Final answer:
When ocean waves approach the shore, their velocity decreases while their frequency remains constant, resulting in a shorter wavelength. This effect, known as shoaling, leads to higher waves as energy is compressed in shallower water. Unlike with light or sound, the frequency of ocean waves does not change as they slow down because the rate of wave crest arrival at a point remains the same.
Step-by-step explanation:
As ocean waves approach the shore, their velocity decreases due to interaction with the shallower sea floor. This effect is analogous to what happens when light waves travel from air into water, demonstrating a wave principle that the speed of a wave is equal to its frequency times its wavelength. In the case of ocean waves, as they enter shallower water, their velocity decreases, resulting in a decrease in wavelength yet the frequency of the wave generally remains the same because the wave crests do not reach the shore more quickly.
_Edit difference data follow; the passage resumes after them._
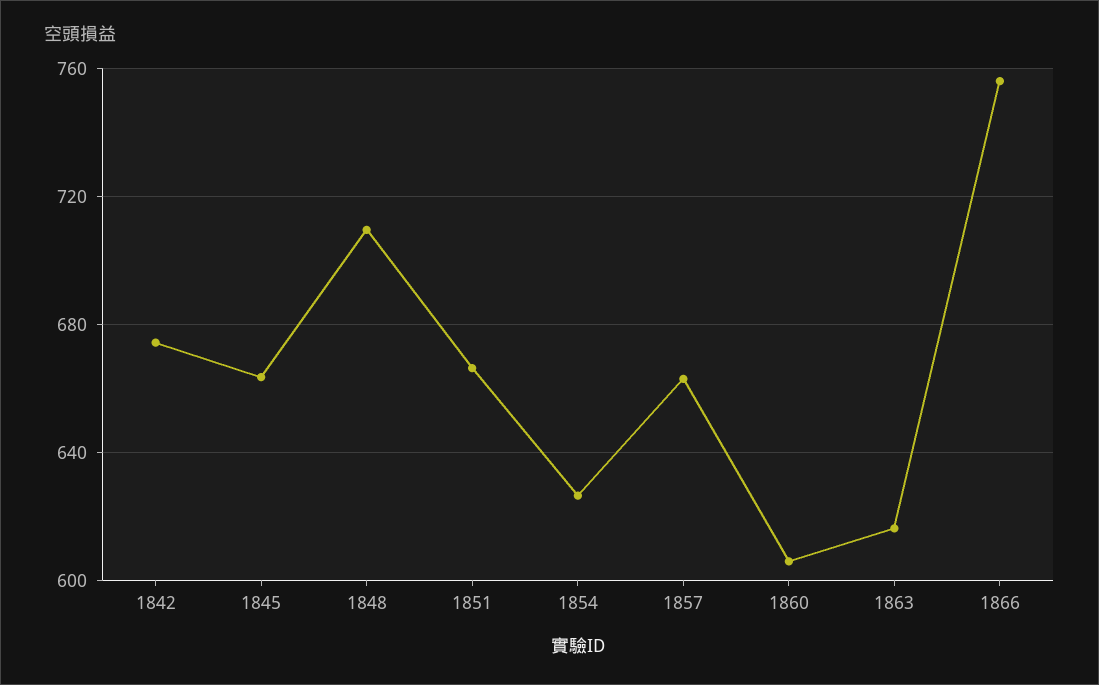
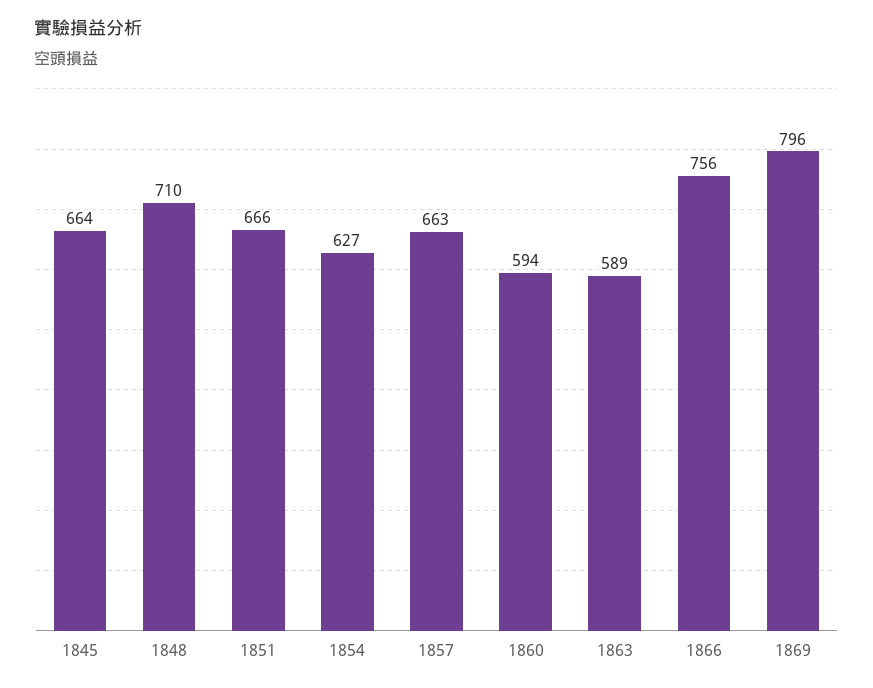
1842: 675 -> none
1860: 605 -> 594
1863: 615 -> 589
1869: none -> 796

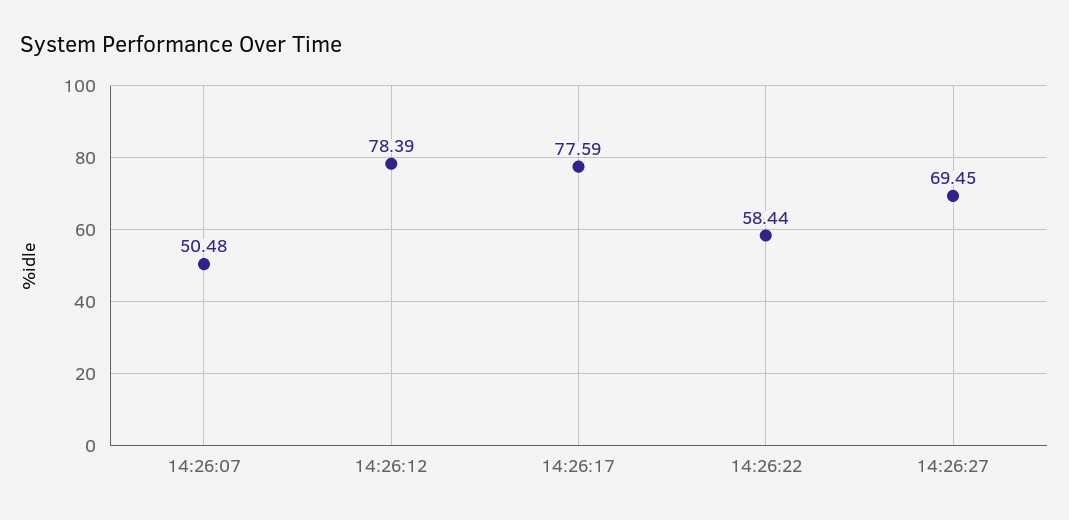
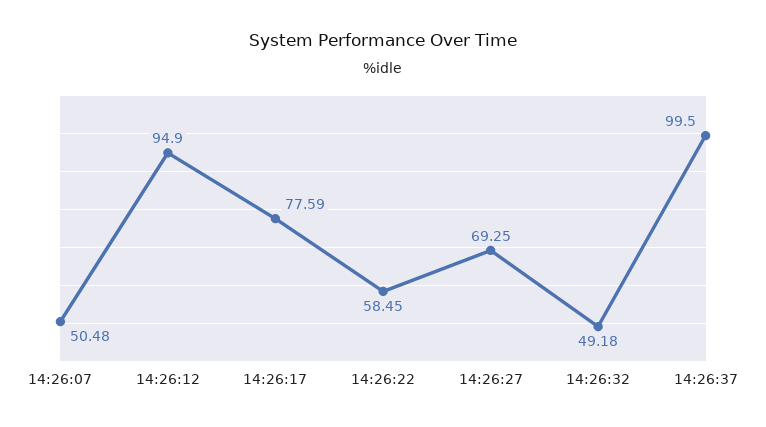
14:26:12: 78.39 -> 94.9
14:26:22: 58.44 -> 58.45
14:26:27: 69.45 -> 69.25
14:26:32: none -> 49.18
14:26:37: none -> 99.5

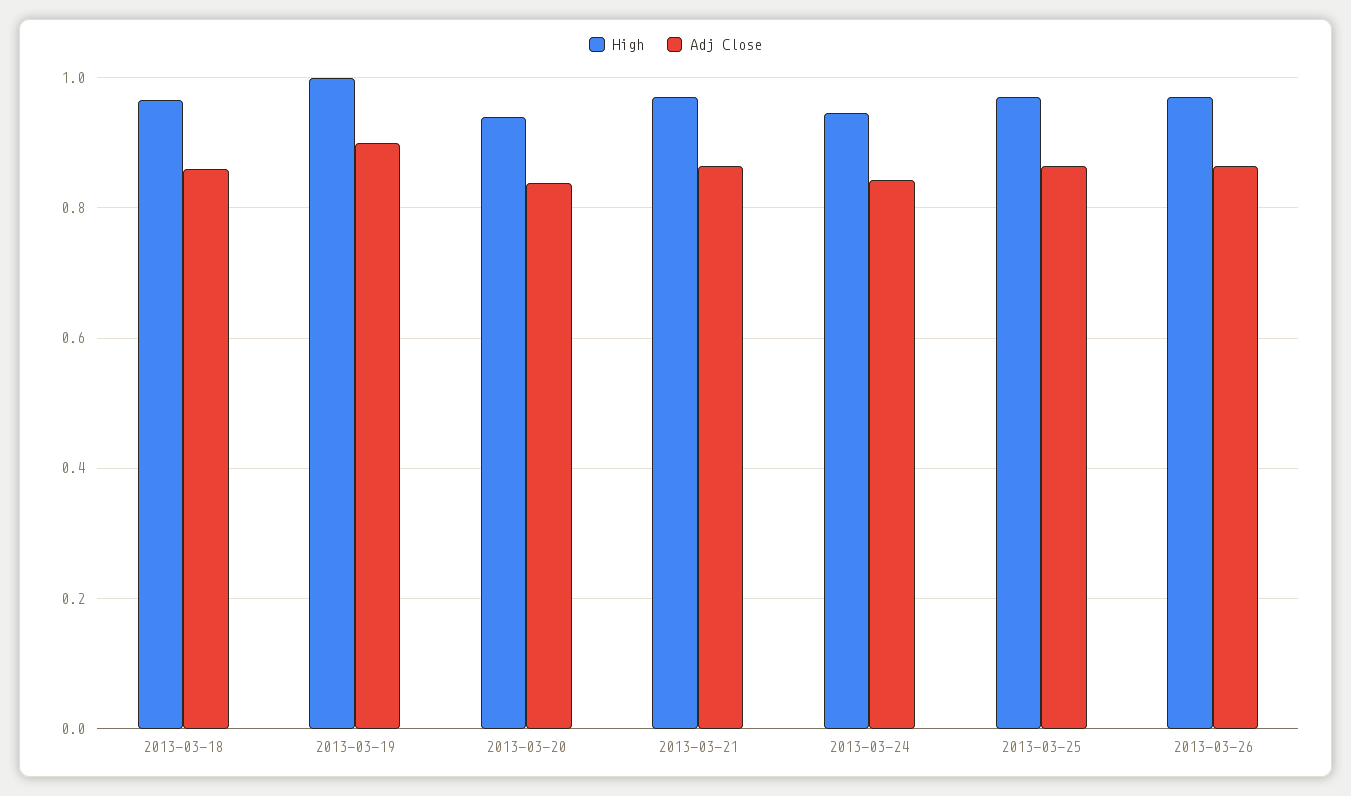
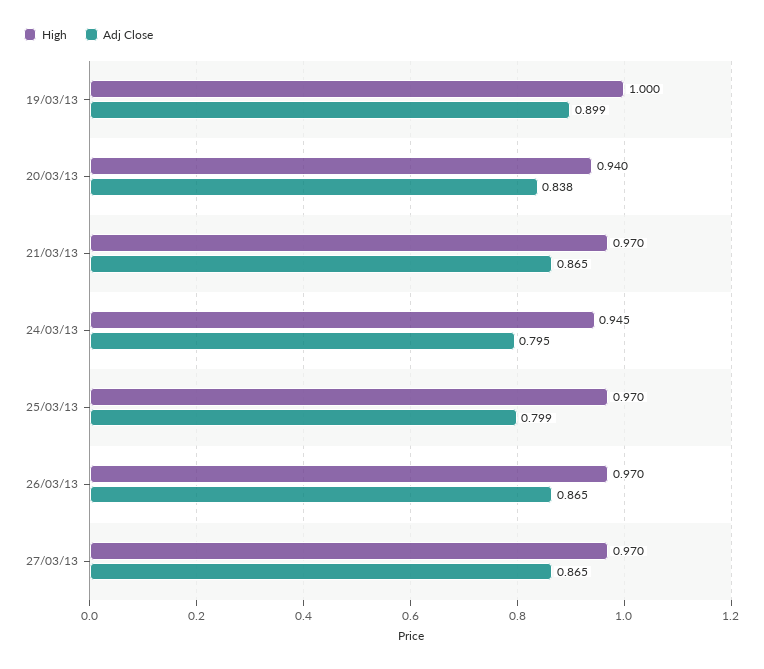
High, 2013-03-18: 0.96 -> none
Adj Close, 2013-03-18: 0.86 -> none
Adj Close, 2013-03-24: 0.84 -> 0.795
Adj Close, 2013-03-25: 0.86 -> 0.799
High, 27/03/13: none -> 0.97
Adj Close, 27/03/13: none -> 0.865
This is because the energy of the wave has to be conserved, and as the depth of the water decreases, the energy is compressed into a smaller volume, leading to shoaling where waves become higher.
Due to this conservation of energy, it is essential to clarify that while the wavelength shortens, the frequency of the wave does not increase; it remains constant because the wave crest frequency—how often the wave crests pass a fixed point—does not change. This is a common misconception because in other contexts, such as with sound or light waves, a decrease in wavelength leads to an increase in frequency due to a constant speed (as in the case with light waves in a vacuum).